• **Data supplied**
=== Section Start ===
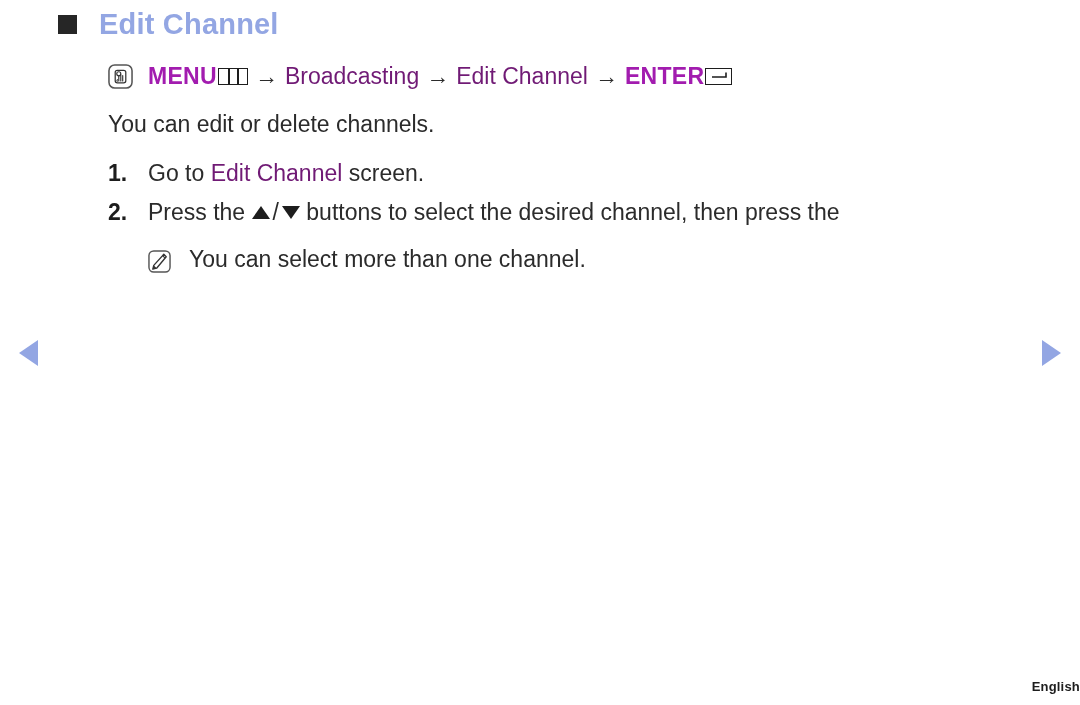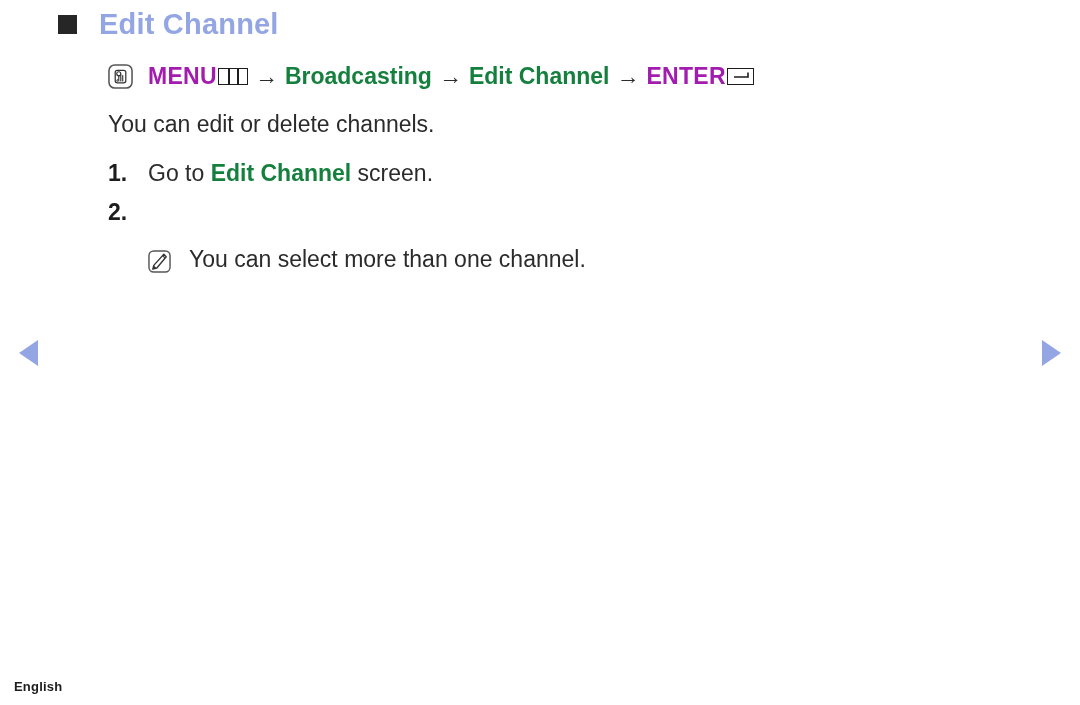--- a/index.html
+++ b/index.html
@@ -73,8 +73,8 @@
     letter-spacing: .3px;
   }
   .kw-blue {
-    color: #15803d;
-    font-weight: bold;
+    color: #701a75;
+    font-weight: normal;
   }
   .arrow-sep {
     color: #2b2b2b;

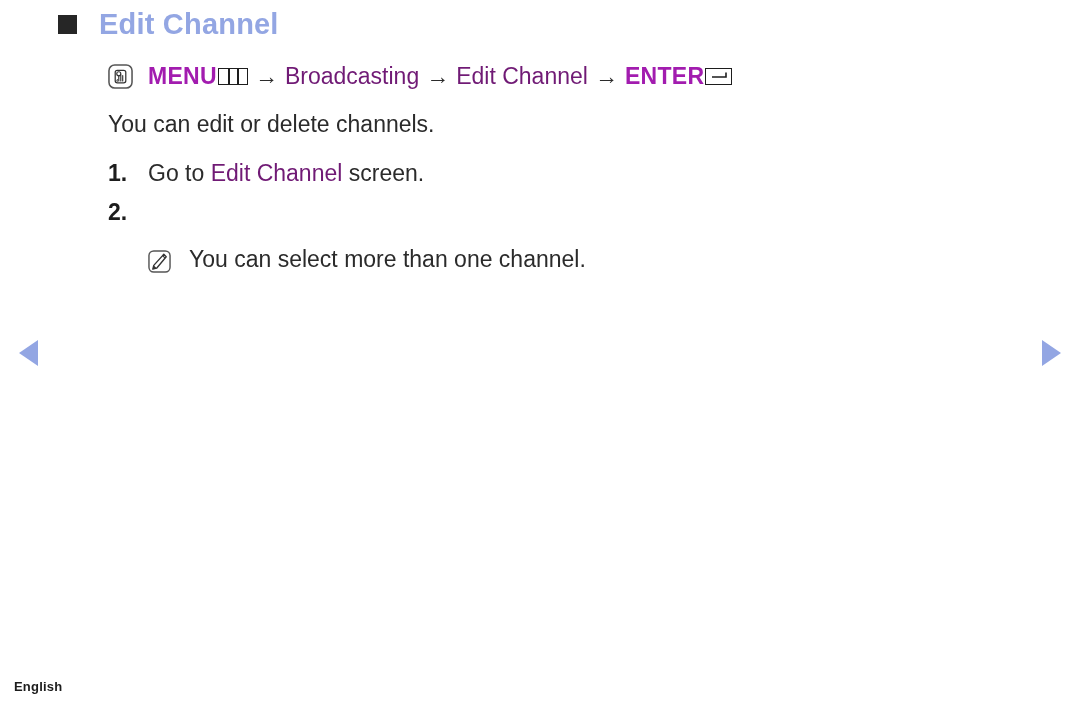--- a/index.html
+++ b/index.html
@@ -276,6 +276,7 @@
     <div class="step">
       <div class="step-num">2.</div>
       <div class="step-body">
+        <div class="line"><span>Press the </span><span class="tri tri-up"></span><span class="slash">/</span><span class="tri tri-down"></span><span> buttons to select the desired channel, then press the</span></div>
       </div>
     </div>
   </div>

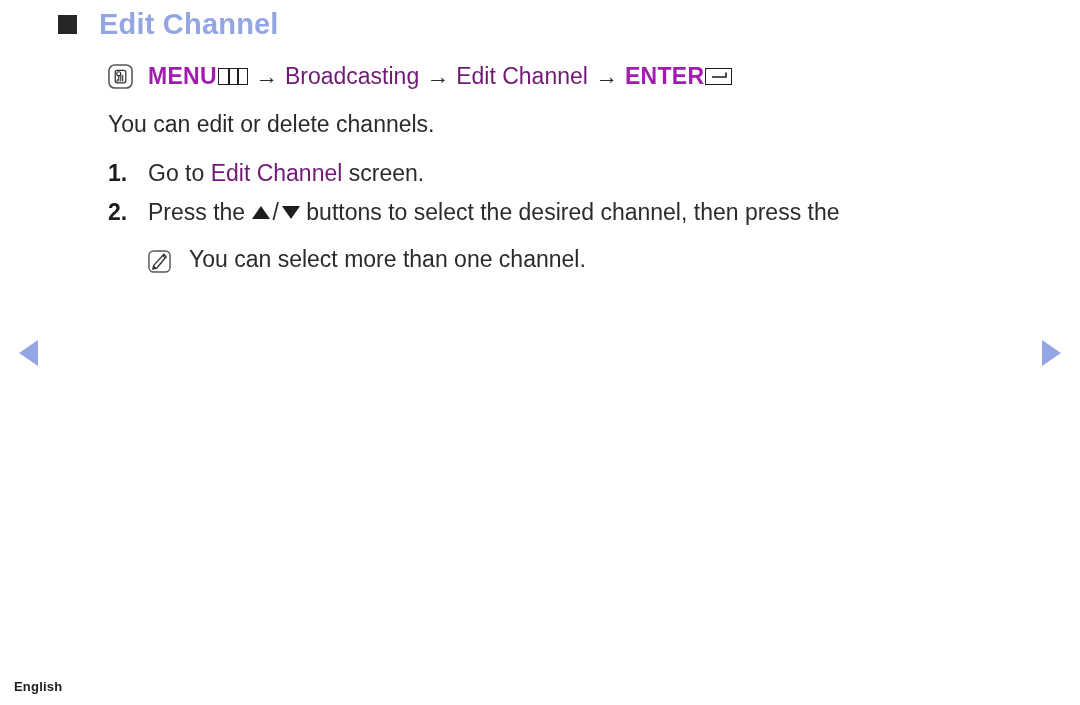--- a/index.html
+++ b/index.html
@@ -227,7 +227,7 @@
     left: 0;
     right: 0;
     top: 679px;
-    text-align: left;
+    text-align: right;
     font-size: 13px;
     font-weight: bold;
     color: #1d1d1d;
=== Section End ===
• **The task**
Leave the images aside and transcribe all entries exactly.

• **Output**
--- a/index.html
+++ b/index.html
@@ -73,8 +73,8 @@
     letter-spacing: .3px;
   }
   .kw-blue {
-    color: #15803d;
-    font-weight: bold;
+    color: #701a75;
+    font-weight: normal;
   }
   .arrow-sep {
     color: #2b2b2b;

--- a/index.html
+++ b/index.html
@@ -276,6 +276,7 @@
     <div class="step">
       <div class="step-num">2.</div>
       <div class="step-body">
+        <div class="line"><span>Press the </span><span class="tri tri-up"></span><span class="slash">/</span><span class="tri tri-down"></span><span> buttons to select the desired channel, then press the</span></div>
       </div>
     </div>
   </div>

--- a/index.html
+++ b/index.html
@@ -227,7 +227,7 @@
     left: 0;
     right: 0;
     top: 679px;
-    text-align: left;
+    text-align: right;
     font-size: 13px;
     font-weight: bold;
     color: #1d1d1d;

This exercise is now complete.